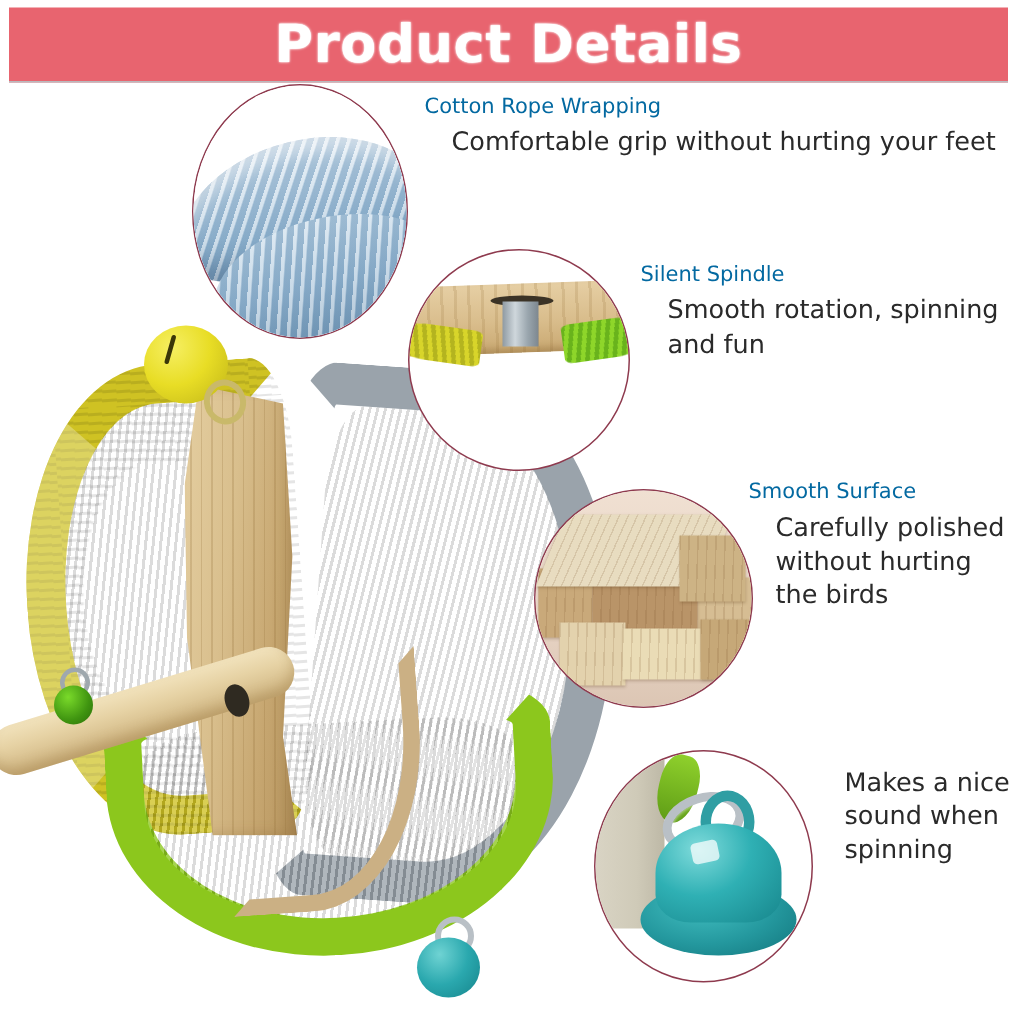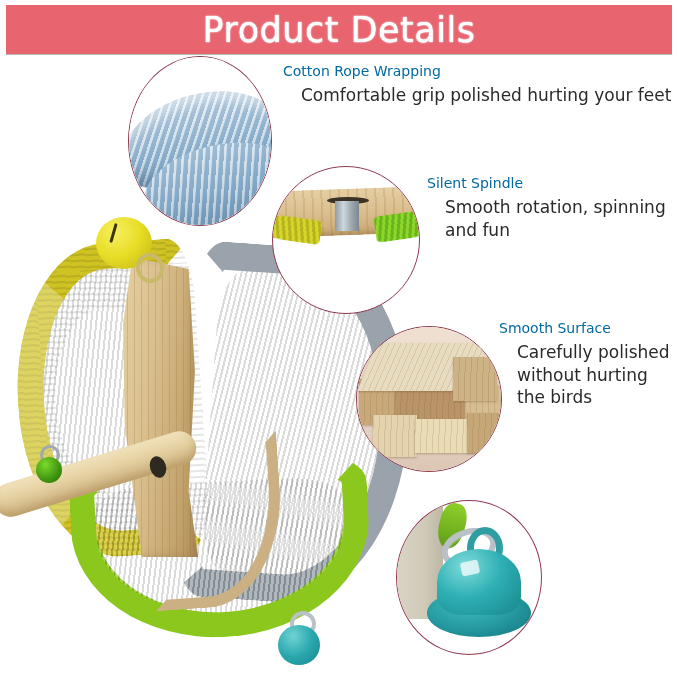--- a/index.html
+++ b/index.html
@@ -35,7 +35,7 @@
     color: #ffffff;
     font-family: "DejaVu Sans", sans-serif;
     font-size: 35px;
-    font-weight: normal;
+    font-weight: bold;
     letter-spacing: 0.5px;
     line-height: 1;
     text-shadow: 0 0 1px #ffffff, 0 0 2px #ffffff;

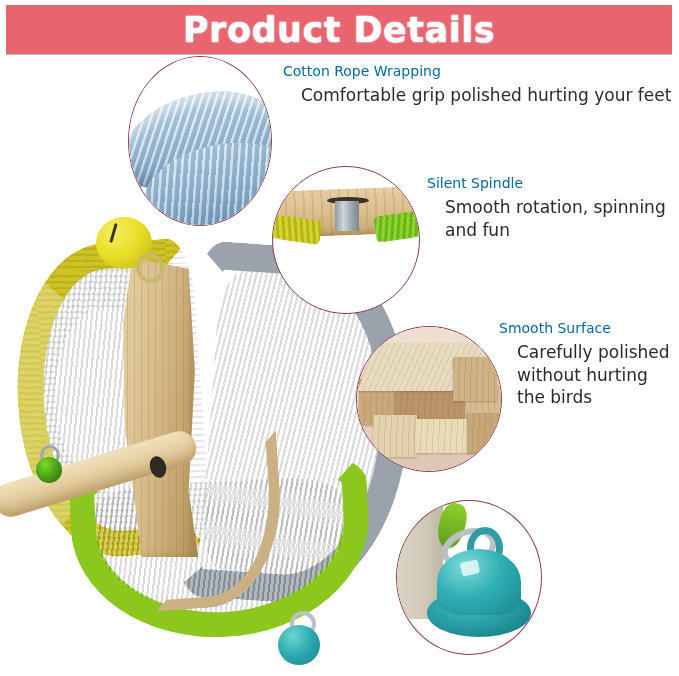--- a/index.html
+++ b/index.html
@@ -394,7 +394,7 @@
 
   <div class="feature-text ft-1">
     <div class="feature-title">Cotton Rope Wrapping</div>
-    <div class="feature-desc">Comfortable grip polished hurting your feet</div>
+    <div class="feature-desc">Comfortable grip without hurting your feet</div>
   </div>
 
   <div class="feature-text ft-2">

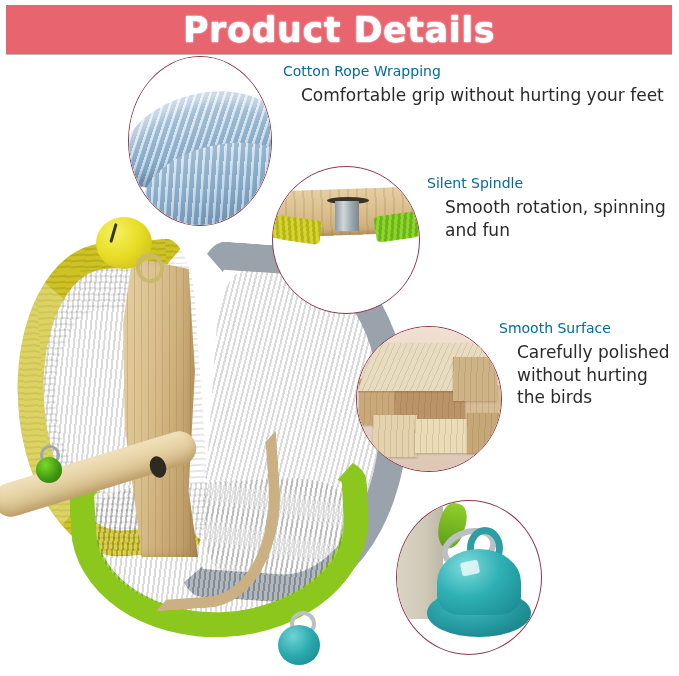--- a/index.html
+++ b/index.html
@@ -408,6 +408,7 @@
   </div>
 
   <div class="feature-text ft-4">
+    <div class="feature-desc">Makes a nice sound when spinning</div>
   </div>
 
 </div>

__________

-- TRY IT --
Would you output the data exactly, without any of its images?

-- THE ANSWER --
--- a/index.html
+++ b/index.html
@@ -35,7 +35,7 @@
     color: #ffffff;
     font-family: "DejaVu Sans", sans-serif;
     font-size: 35px;
-    font-weight: normal;
+    font-weight: bold;
     letter-spacing: 0.5px;
     line-height: 1;
     text-shadow: 0 0 1px #ffffff, 0 0 2px #ffffff;

--- a/index.html
+++ b/index.html
@@ -394,7 +394,7 @@
 
   <div class="feature-text ft-1">
     <div class="feature-title">Cotton Rope Wrapping</div>
-    <div class="feature-desc">Comfortable grip polished hurting your feet</div>
+    <div class="feature-desc">Comfortable grip without hurting your feet</div>
   </div>
 
   <div class="feature-text ft-2">

--- a/index.html
+++ b/index.html
@@ -408,6 +408,7 @@
   </div>
 
   <div class="feature-text ft-4">
+    <div class="feature-desc">Makes a nice sound when spinning</div>
   </div>
 
 </div>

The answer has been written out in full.